RE: FWD: Getting out of a bad situation

Subject: RE: FWD: Getting out of a bad situation
From: SusanP <susanp -at- astound -dot- com>
To: TECHWR-L <techwr-l -at- lists -dot- raycomm -dot- com>
Date: Mon, 7 Feb 2000 14:56:12 -0500

Jane said: Also, if your Canadian references are actually harming
you, what recourse do
you have?

I must have missed something in this thread but when did Canadians get drawn
into this. Anyway, here's my $0.02 as a Canuck.

According to some Canadian law (I don't know which one) it is unlawful to
give someone a bad reference. If you had a problem with an employee, you
cannot go into specifics but instead can provide dates of employment and
answer the question whether you would rehire this person. With regard to the
other question, there is recourse for an individual if the working
conditions were made intolerable such that the person felt obligated to
quit-it's called creative dismissal and the person could launch an unlawful
dismissal suit.
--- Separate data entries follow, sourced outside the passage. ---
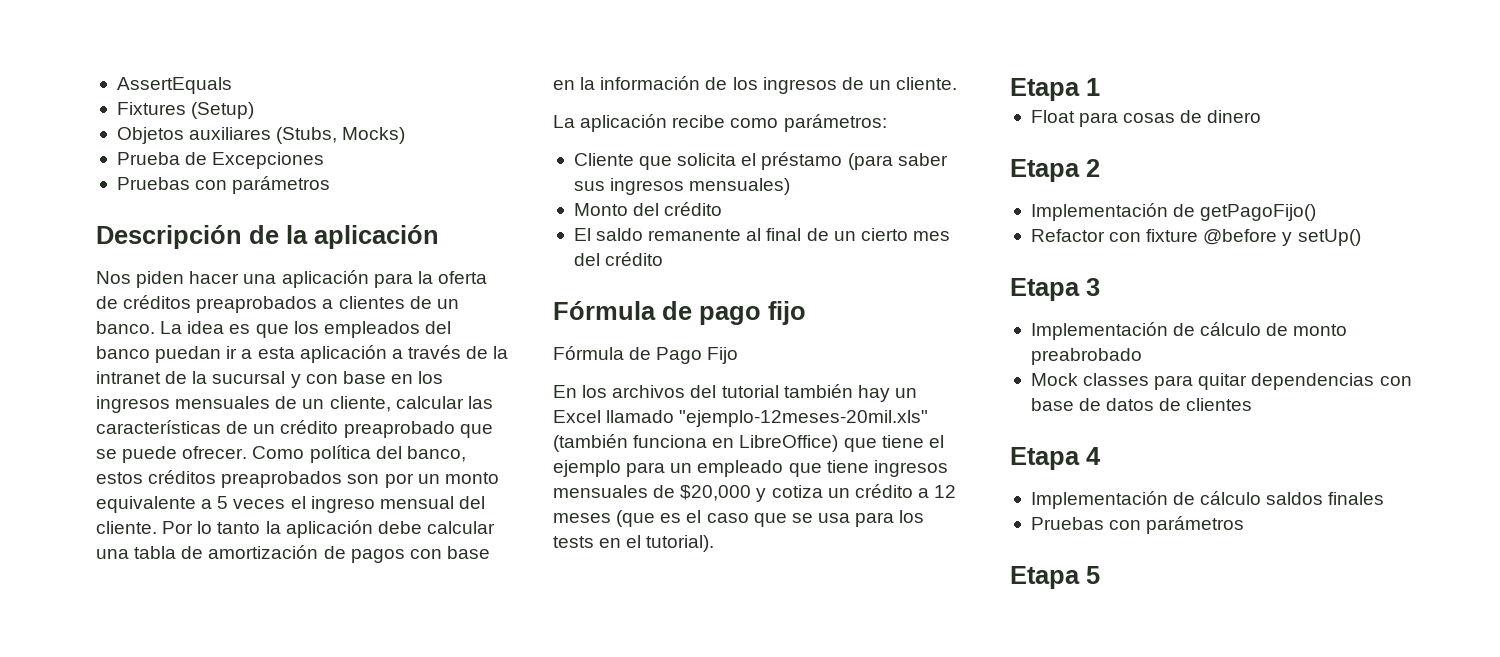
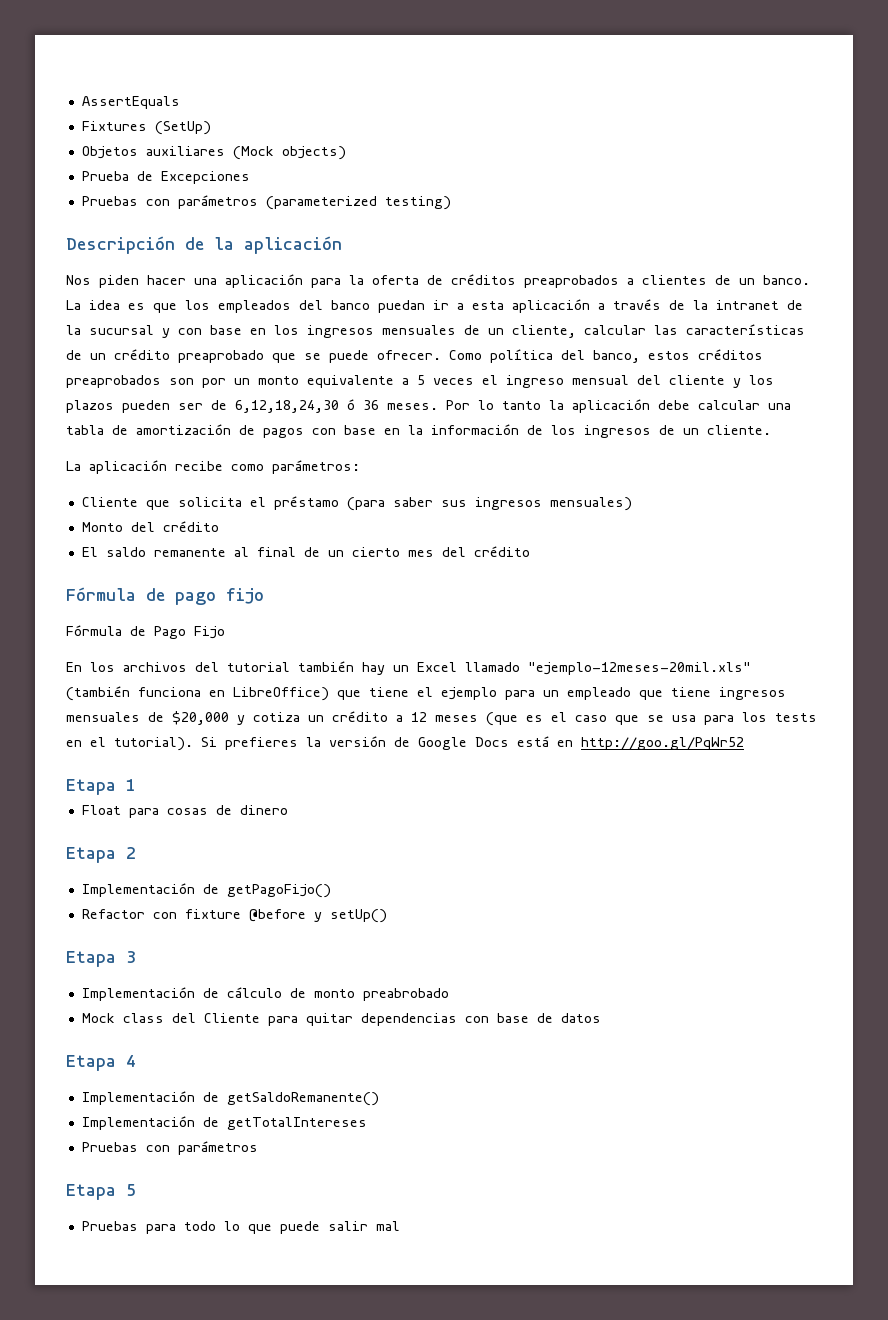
[191,102,255,119] (Setup) -> [154,121,211,135] (SetUp)
[276,127,406,144] (Stubs, Mocks) -> [232,146,346,160] (Mock objects)
(331, 185) none -> [265,196,451,210] (parameterized testing)
[96,521,157,534] cliente. -> [669,375,774,388] [66,399,438,413] cliente y los plazos pueden ser de 6,12,18,24,30 ó 36 meses.
(715, 543) none -> [201,736,744,750] Si prefieres la versión de Google Docs está en http://goo.gl/PqWr52
[1083,373,1150,386] classes -> [122,1013,260,1023] class del Cliente
[1159,398,1253,411] de clientes -> (601, 1018) none
[1200,491,1385,505] cálculo saldos finales -> [226,1092,379,1106] [81,1116,367,1130] getSaldoRemanente() // Implementación de getTotalIntereses
(1100, 575) none -> [81,1221,400,1234] // Pruebas para todo lo que puede salir mal

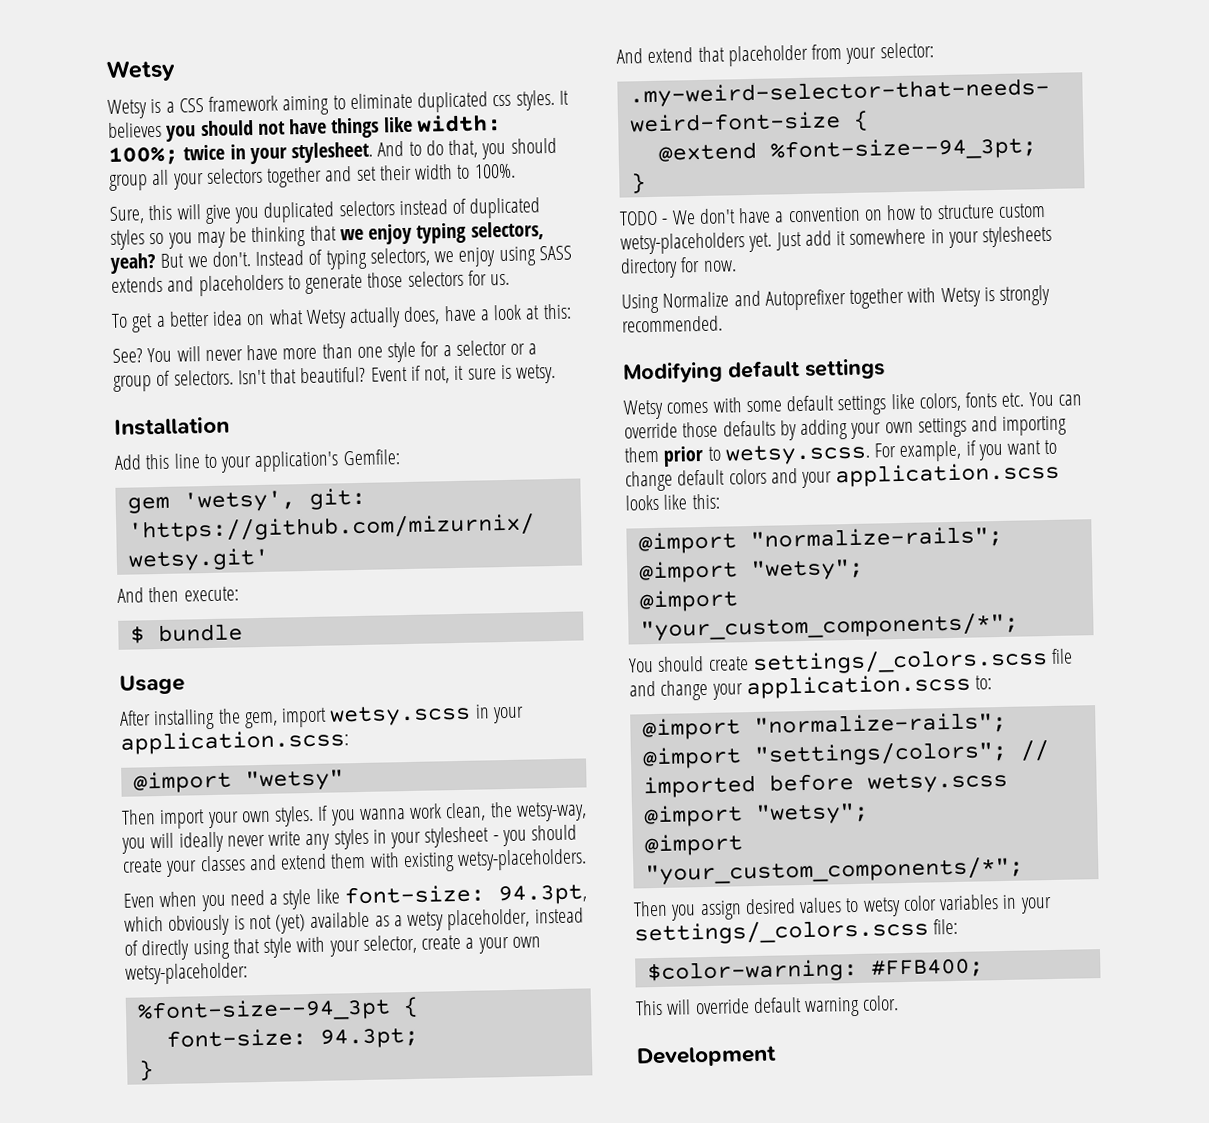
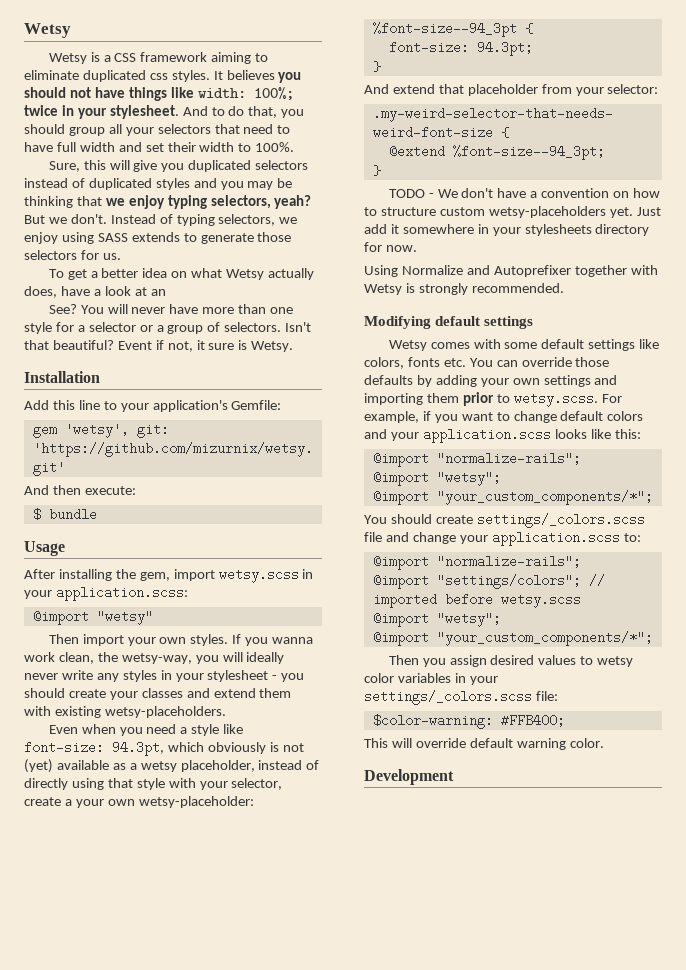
[266,166,323,188] together -> [214,124,291,134] [24,142,115,152] that need to have full width
[149,232,165,245] so -> [193,178,217,188] and
[167,274,284,297] and placeholders -> (180, 237) none
[542,303,572,320] this: -> [150,289,166,296] an
[515,363,557,384] wetsy. -> [251,341,294,352] Wetsy.

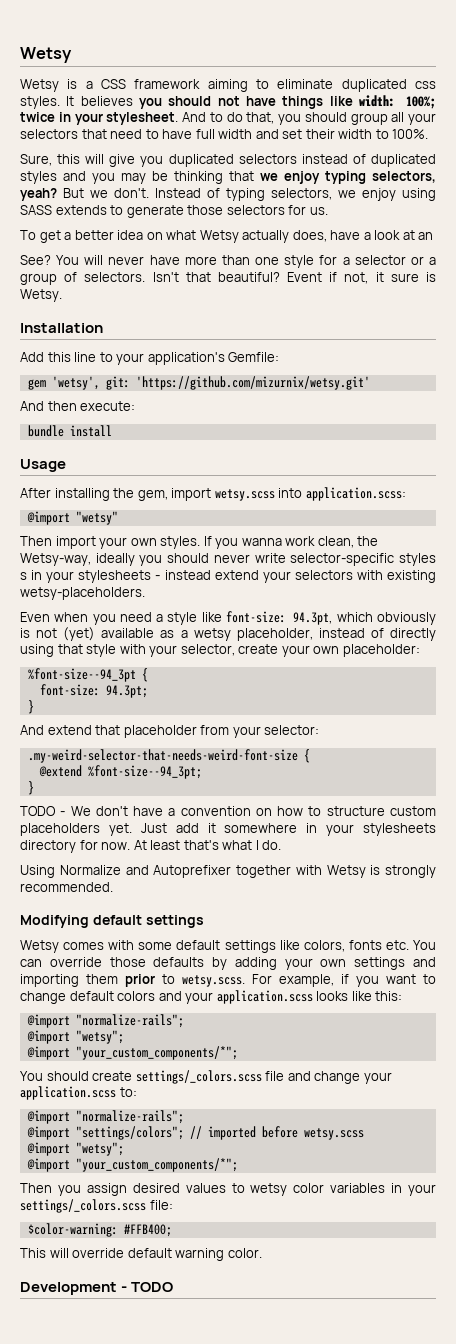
[32,508,41,521] $ -> (136, 406) none
(97, 514) none -> [69,425,112,437] install
[302,569,314,579] [24,590,52,599] in your -> [278,488,303,498] into
[121,652,285,664] [24,670,305,682] [24,688,292,700] wetsy-way, you will ideally never write any styles in your stylesheet - you should create your classes and extend them -> [20,553,437,566] [20,570,353,583] Wetsy-way, ideally you should never write selector-specific styles s in your stylesheets - instead extend your selectors
[64,796,254,808] a your own wetsy-placeholder: -> [281,644,420,657] your own placeholder:
[488,206,606,218] wetsy-placeholders -> [20,823,100,836] placeholders
(417, 248) none -> [133,840,282,850] At least that's what I do.
(454, 777) none -> [121,1282,174,1292] - TODO

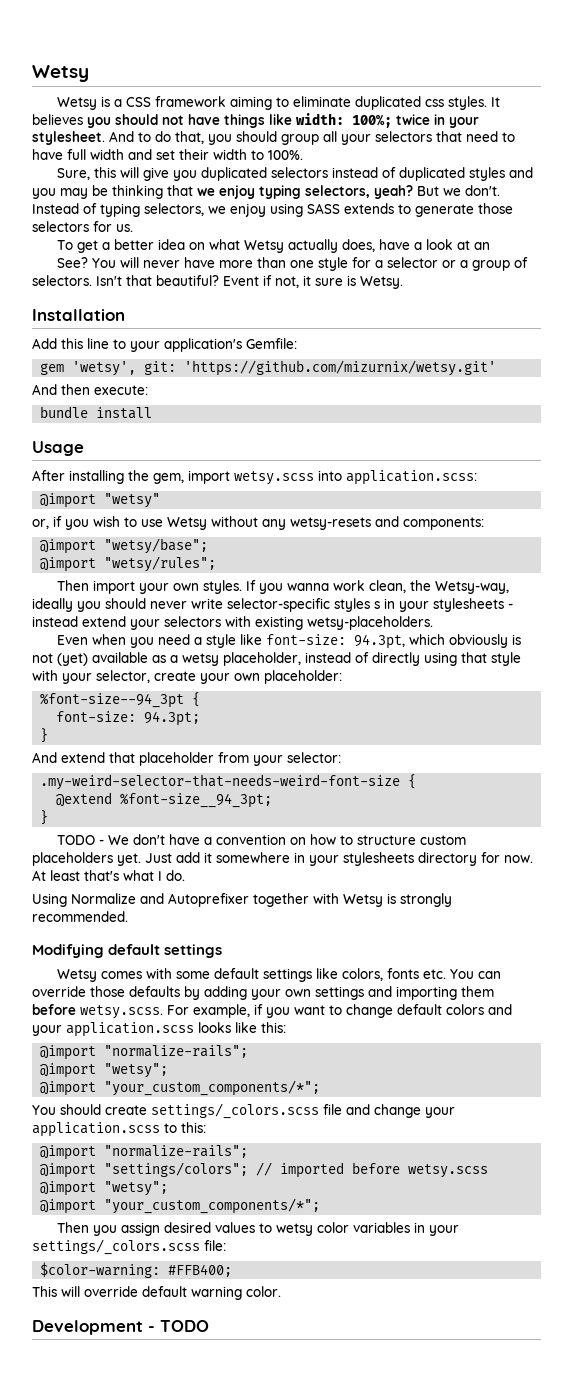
(118, 518) none -> [32,516,484,530] [40,538,209,554] [40,556,217,572] // or, if you wish to use Wetsy without any wetsy-resets and components: // @import "wetsy/base"; // @import "wetsy/rules";
[87,765,202,779] %font-size--94_3pt; -> [120,793,273,808] %font-size__94_3pt;
[125,974,175,987] prior to -> [32,1004,76,1015] before
[119,1087,137,1097] to: -> [164,1122,206,1133] to this:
However, if you voluntarily quit your job (regardless of the
reason) you do not collect unemployment insurance.

As to references, I preach (and practice) a simple rule: Ask your colleagues
and supervisors whether they would be willing to provide references. You can
ask them when you are leaving, or if it's been awhile (between jobs) call
them up and ask them again. That way there's no surprises and you know who
you can(not) use.

Susan

-----Original Message-----
From: Jane [SMTP:judydh -at- total -dot- net]
Sent: Monday, February 07, 2000 8:10 AM
To: TECHWR-L
Subject: Re: FWD: Getting out of a bad situation

To Anonymous: try to quit before you're fired, if you have any
proof with
you that you were having a hard time from your supervisor, and proof
that
you've been looking for a job for a while. You are probably just as
likely
to get employment insurance in a bad situation that you quit, than
one in
which you're fired. Plus, politically, it's better, even though you
*can*
walk out with your head up either way.

I have a question. In the instance that someone is fired from a
situation
like Anonymous described, or any firing, for that matter, are people
going
to back away from providing a reference? If so, why, if they had
nothing to
do with the firing and had no issues of their own with the employee?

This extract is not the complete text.